Task description
Would you quote the material below from its first line through the line containing "[15,15,835,287] [image] |", exactly and with both ends included?

-- Exercise materials follows --

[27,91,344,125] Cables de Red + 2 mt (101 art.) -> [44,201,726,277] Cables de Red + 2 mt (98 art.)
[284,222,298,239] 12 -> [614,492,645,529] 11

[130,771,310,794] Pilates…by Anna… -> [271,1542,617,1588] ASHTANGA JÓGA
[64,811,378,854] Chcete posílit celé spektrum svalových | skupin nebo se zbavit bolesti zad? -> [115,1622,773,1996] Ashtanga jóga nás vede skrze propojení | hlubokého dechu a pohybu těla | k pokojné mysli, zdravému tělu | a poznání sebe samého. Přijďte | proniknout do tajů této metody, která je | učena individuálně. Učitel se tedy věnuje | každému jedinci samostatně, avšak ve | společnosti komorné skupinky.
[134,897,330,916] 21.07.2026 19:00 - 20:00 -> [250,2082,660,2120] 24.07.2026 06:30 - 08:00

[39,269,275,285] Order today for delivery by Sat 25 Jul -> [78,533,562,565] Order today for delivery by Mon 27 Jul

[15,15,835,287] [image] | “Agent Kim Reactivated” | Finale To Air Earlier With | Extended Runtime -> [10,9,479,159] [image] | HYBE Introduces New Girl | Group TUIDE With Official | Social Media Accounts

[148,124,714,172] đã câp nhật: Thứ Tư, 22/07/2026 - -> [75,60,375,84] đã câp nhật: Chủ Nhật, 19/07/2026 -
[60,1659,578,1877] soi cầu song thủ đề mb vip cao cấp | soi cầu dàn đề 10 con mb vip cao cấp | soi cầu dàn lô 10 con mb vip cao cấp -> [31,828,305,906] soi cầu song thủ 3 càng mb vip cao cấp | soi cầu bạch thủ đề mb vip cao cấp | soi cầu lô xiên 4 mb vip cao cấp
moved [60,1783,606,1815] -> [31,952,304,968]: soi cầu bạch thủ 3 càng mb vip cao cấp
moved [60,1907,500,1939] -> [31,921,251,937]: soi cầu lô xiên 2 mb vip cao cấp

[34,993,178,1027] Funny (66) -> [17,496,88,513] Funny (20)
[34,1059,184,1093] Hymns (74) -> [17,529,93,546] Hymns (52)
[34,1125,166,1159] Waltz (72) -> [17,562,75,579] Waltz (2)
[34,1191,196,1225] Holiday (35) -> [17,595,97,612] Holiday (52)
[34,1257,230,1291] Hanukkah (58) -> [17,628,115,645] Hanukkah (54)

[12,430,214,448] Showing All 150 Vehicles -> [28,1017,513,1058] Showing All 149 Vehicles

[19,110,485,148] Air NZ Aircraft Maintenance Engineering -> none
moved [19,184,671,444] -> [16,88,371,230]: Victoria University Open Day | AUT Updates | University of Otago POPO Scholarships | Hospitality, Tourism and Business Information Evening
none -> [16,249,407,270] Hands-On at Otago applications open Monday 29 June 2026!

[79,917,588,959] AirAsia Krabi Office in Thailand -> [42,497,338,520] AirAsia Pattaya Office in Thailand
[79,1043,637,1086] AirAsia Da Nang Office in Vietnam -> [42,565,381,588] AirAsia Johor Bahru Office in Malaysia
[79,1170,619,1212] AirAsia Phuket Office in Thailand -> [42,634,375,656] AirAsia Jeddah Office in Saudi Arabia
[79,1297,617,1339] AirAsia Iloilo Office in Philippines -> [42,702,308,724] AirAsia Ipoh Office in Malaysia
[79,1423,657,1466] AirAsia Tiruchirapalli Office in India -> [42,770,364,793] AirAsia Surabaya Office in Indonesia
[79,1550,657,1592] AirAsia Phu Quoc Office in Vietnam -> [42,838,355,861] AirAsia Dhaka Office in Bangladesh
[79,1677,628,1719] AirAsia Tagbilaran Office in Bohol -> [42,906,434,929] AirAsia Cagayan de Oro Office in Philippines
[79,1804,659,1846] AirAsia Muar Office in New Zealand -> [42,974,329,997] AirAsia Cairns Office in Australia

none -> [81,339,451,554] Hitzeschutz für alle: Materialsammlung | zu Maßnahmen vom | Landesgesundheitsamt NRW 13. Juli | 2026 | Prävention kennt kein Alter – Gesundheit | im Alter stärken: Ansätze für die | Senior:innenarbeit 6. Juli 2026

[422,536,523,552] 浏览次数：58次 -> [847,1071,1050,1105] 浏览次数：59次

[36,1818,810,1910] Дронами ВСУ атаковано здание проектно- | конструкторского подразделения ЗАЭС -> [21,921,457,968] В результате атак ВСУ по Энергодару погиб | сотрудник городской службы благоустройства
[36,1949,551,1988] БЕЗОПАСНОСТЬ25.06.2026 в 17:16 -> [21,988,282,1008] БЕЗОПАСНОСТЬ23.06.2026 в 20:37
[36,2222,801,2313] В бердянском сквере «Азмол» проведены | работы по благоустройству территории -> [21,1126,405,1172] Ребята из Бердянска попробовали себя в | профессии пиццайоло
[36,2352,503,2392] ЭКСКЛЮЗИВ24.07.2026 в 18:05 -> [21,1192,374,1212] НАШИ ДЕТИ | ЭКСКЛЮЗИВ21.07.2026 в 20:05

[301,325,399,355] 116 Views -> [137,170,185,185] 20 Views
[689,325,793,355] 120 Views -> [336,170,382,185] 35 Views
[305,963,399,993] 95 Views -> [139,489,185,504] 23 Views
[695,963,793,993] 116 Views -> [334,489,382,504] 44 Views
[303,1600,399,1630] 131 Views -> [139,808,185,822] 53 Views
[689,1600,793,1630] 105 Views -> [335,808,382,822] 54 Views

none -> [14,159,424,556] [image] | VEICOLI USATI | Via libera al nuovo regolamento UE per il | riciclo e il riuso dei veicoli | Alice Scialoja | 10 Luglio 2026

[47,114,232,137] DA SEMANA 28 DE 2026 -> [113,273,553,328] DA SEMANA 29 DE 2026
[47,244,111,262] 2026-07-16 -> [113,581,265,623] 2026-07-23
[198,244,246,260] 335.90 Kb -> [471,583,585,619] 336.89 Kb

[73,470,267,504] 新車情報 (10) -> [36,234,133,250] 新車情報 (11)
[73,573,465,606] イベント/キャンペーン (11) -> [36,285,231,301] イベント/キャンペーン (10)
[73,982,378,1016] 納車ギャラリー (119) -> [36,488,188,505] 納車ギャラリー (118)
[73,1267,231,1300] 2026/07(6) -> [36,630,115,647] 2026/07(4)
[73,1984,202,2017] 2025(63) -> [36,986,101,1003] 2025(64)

-- Exercise materials concluded --

Response for this exercise
[27,91,344,125] Cables de Red + 2 mt (101 art.) -> [44,201,726,277] Cables de Red + 2 mt (98 art.)
[284,222,298,239] 12 -> [614,492,645,529] 11

[130,771,310,794] Pilates…by Anna… -> [271,1542,617,1588] ASHTANGA JÓGA
[64,811,378,854] Chcete posílit celé spektrum svalových | skupin nebo se zbavit bolesti zad? -> [115,1622,773,1996] Ashtanga jóga nás vede skrze propojení | hlubokého dechu a pohybu těla | k pokojné mysli, zdravému tělu | a poznání sebe samého. Přijďte | proniknout do tajů této metody, která je | učena individuálně. Učitel se tedy věnuje | každému jedinci samostatně, avšak ve | společnosti komorné skupinky.
[134,897,330,916] 21.07.2026 19:00 - 20:00 -> [250,2082,660,2120] 24.07.2026 06:30 - 08:00

[39,269,275,285] Order today for delivery by Sat 25 Jul -> [78,533,562,565] Order today for delivery by Mon 27 Jul

[15,15,835,287] [image] | “Agent Kim Reactivated” | Finale To Air Earlier With | Extended Runtime -> [10,9,479,159] [image] | HYBE Introduces New Girl | Group TUIDE With Official | Social Media Accounts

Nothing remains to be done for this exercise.